> **Work instruction**:
Check each line of the data below for the string "three", then state how many have it and nothing else.

Version comparison data
......

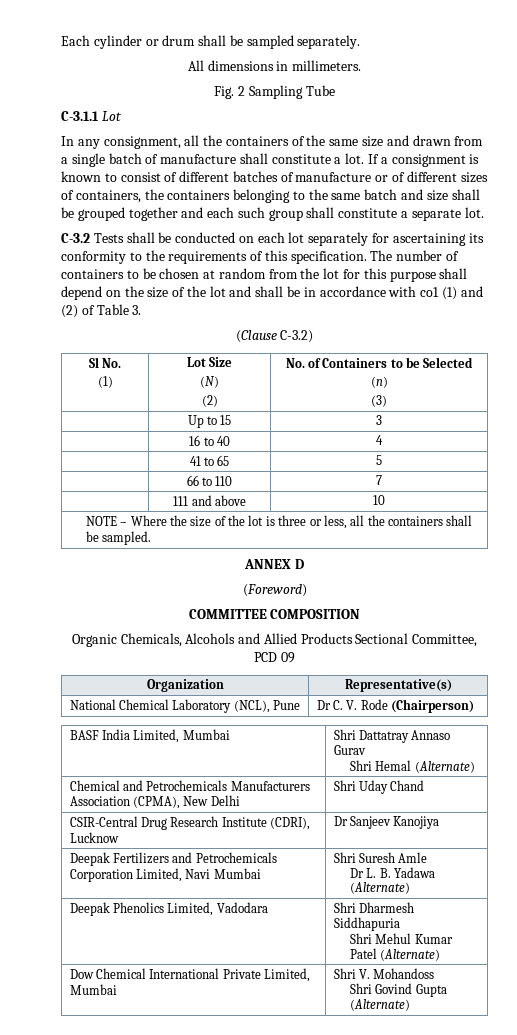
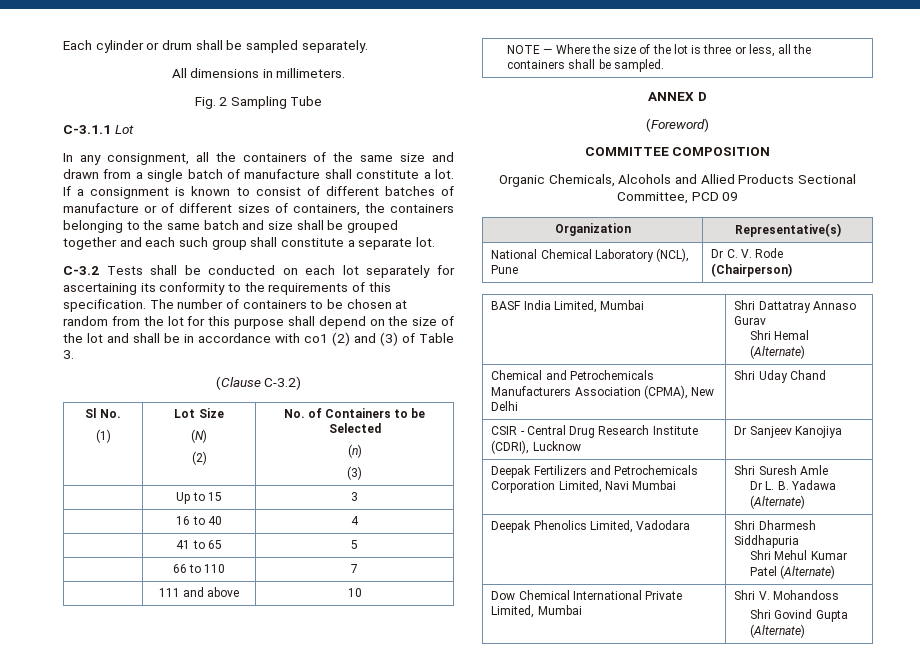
- The number of containers to be chosen at random from the lot for this purpose shall depend on the size of the lot and shall be in accordance with co1 (1) and (2) of Table 3.
+ The number of containers to be chosen at random from the lot for this purpose shall depend on the size of the lot and shall be in accordance with co1 (2) and (3) of Table 3.
- NOTE – Where the size of the lot is three or less, all the containers shall be sampled.
+ NOTE — Where the size of the lot is three or less, all the containers shall be sampled.
- CSIR-Central Drug Research Institute (CDRI), Lucknow | Dr Sanjeev Kanojiya
+ CSIR - Central Drug Research Institute (CDRI), Lucknow | Dr Sanjeev Kanojiya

......

> **Result of this exercise**:
2